Industry Specific Blogs

Machine Learning in Maintenance: Tech is taking it by storm

by ManagerPlus on January 14, 2014

Tech is taking maintenance operations by storm.

The solutions used by maintenance departments are being thoroughly disrupted. The latest is a type of predictive technology known as Machine Learning.

 Nowadays, Machine learning in maintenance growing rapidly.

With Machine Learning, the system is able to focus on the trends that matter. Here’s a definition by Azure Machine Learning:

Machine Learning examines large amounts of data looking for patterns, then generates code that lets you recognize those patterns in new data. Your applications can use this generated code to make better predictions. In other words, machine learning can help you create smarter applications.

Workers on the ground can’t always tell when it’s the right time to do maintenance.

Machine Learning takes data challenges into account that may otherwise go unnoticed. The following three enhancements use Machine Learning in maintenance, and are accessible from the palm of a maintenance technician's hand:

1. Natural language processing

A big challenge for today’s maintenance technicians is that they have access to data on the go, but it’s difficult to handle on a smartphone or tablet.

Between thumbing through the text and organizing it all, there’s a lot of data within a Asset Management software. This is where natural language processing comes in.

The latest maintenance solutions are developing mobile applications with speech recognition. This means the technician can talk to a device to automate tasks while on the go.

Here’s a great example by Plant-Maintenance between a computer (C) and a technician (T):

C: Welcome back Marshall. Your choices are Work Orders, Equipment, Inventory, or More choices.

T: Work orders.

C: Update, Create, Work Order Details?

T: Update.

C: What is the Work Order number?

T: One zero zero one.

C: What would you like to update. Say "Choices" to hear a list of options.
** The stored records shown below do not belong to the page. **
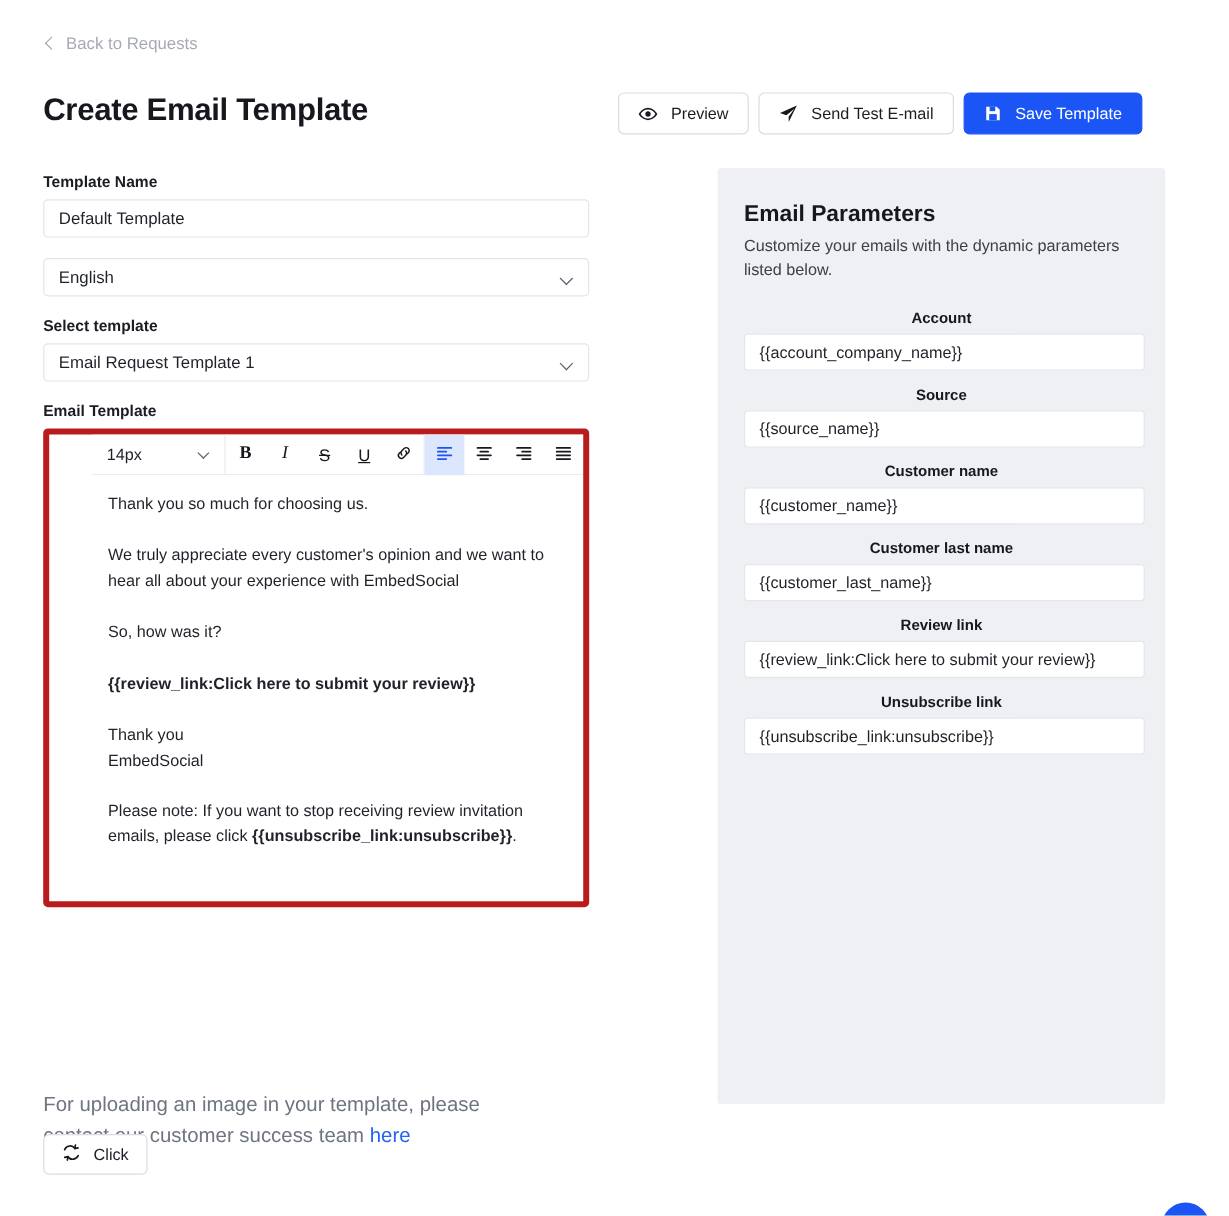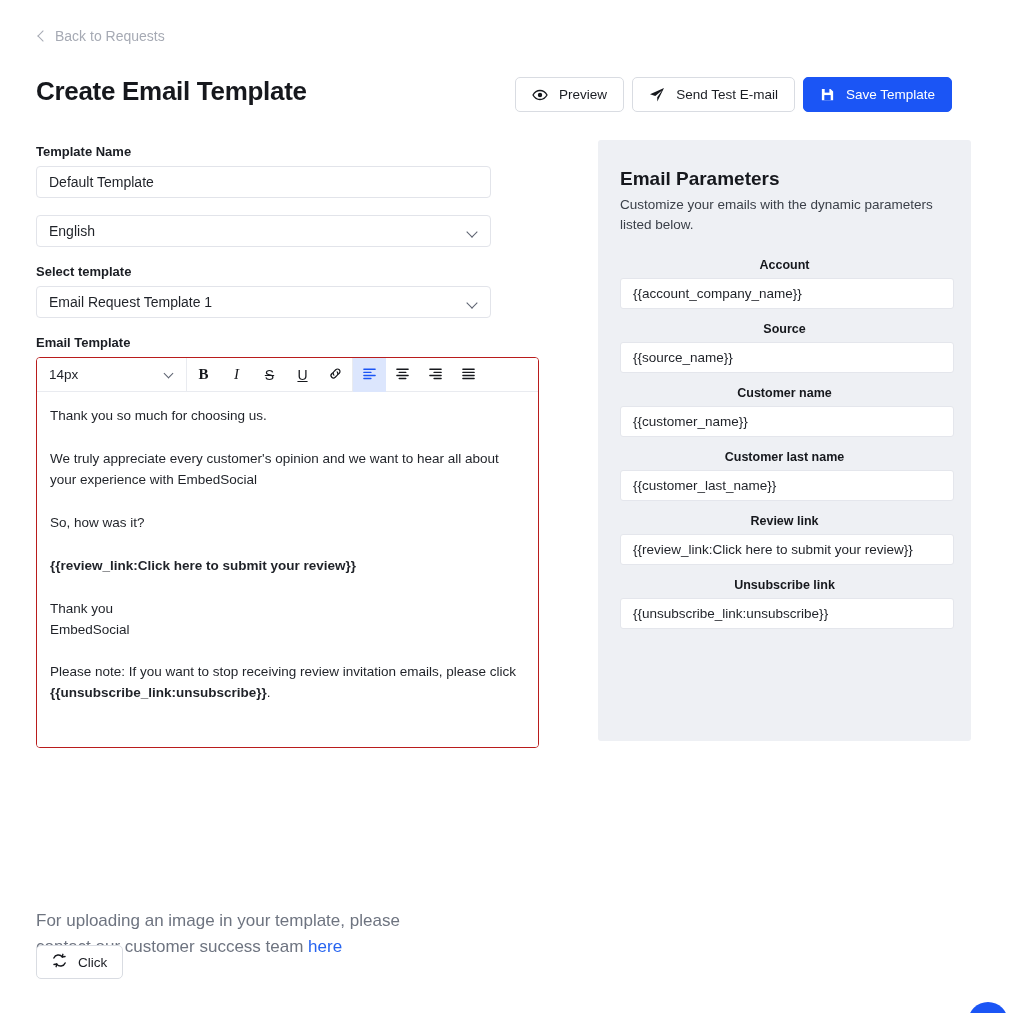--- a/index.html
+++ b/index.html
@@ -256,7 +256,7 @@
     left: 598px;
     top: 140px;
     width: 373px;
-    height: 601px;
+    height: 780px;
     background: #eef0f4;
     border-radius: 3px;
     padding: 28px 22px 0 22px;

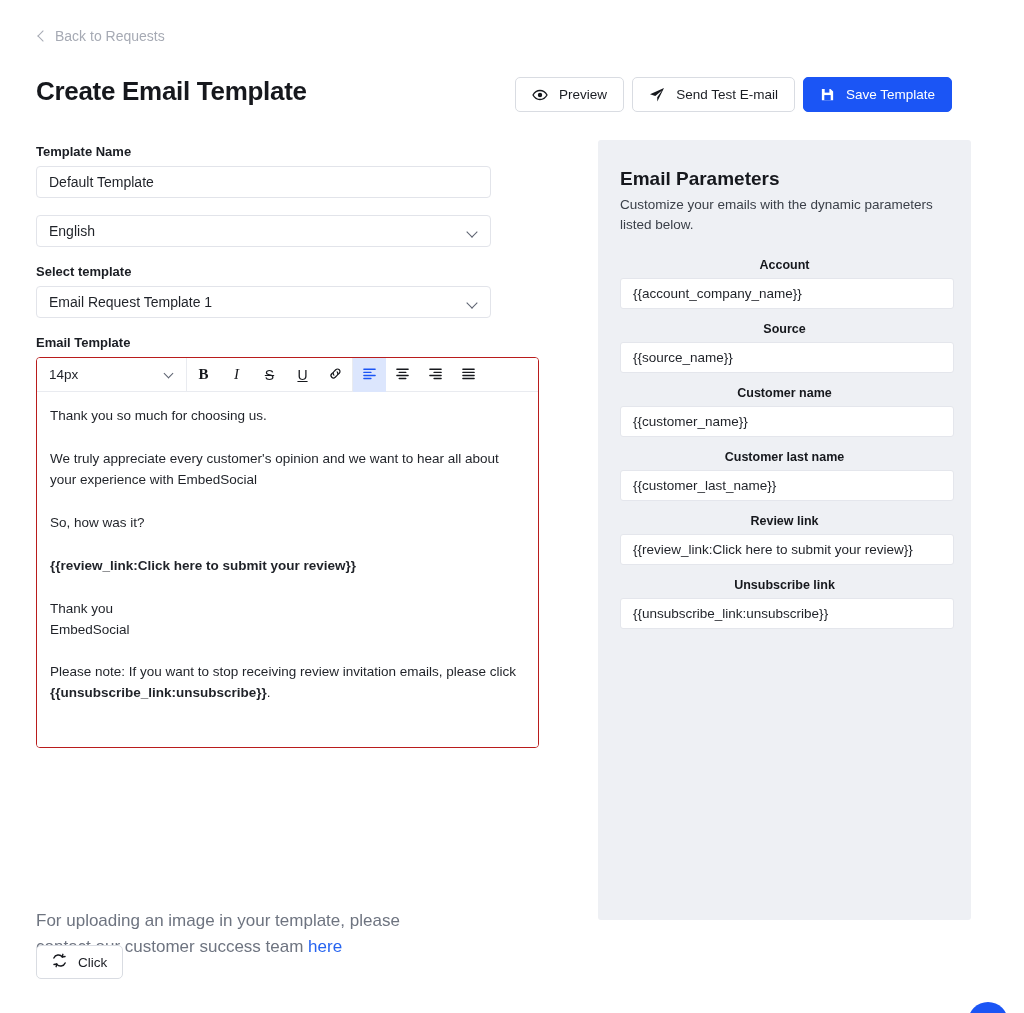--- a/index.html
+++ b/index.html
@@ -143,11 +143,12 @@
 
   
   .editor-wrap {
-    width: 503px;
-    border: 1px solid #b91c1c;
+    width: 455px;
+    border: 5px solid #b91c1c;
     border-radius: 4px;
     background: #ffffff;
     overflow: hidden;
+    padding-left: 36px;
   }
   .editor-toolbar {
     display: flex;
T: Set failure class to pumps.

T: Set problem to low volume.

T: Set status to approved.


C: Are you done with this work order?

T: Yep.

C: Anything else?

T: No.

C: Goodbye.

In this example the maintenance technician knows the commands needed to complete a work order and the solution is able to apply the technician’s updates through those verbal commands.

With recent enhancements to voice-activated applications, consumer apps have already incorporated this tech through Cortana and Siri. Operating a machine hands-free using voice recognition is revolutionary to the maintenance world.

2. Prescriptive logic trees

The purpose of every line of code is to give a “yes” or “no” command.

Machine Learning turns these commands into logic trees, which are familiar to the manufacturing field, but go an extra step when incorporating this technology.

Many factors come into play when making a decision. The tasks involved with working on a machine are influenced by many variables that a predictive maintenance solution can quickly consider. These variables could be:

  • Age of the equipment
  • Number of spare parts
  • Failure rates
  • Experience of the technician
  • Environmental factors

Logic trees are able to break down the variables of a question to give a reliable answer. The technician can then take an action to fix the problem.

This is the core difference between predictive maintenance, which has recently become popular, and the rise of Machine Learning. Predictive technology completes the task once it pinpoints when the problem will occur. Machine Learning takes this a step further by suggesting a corrective action.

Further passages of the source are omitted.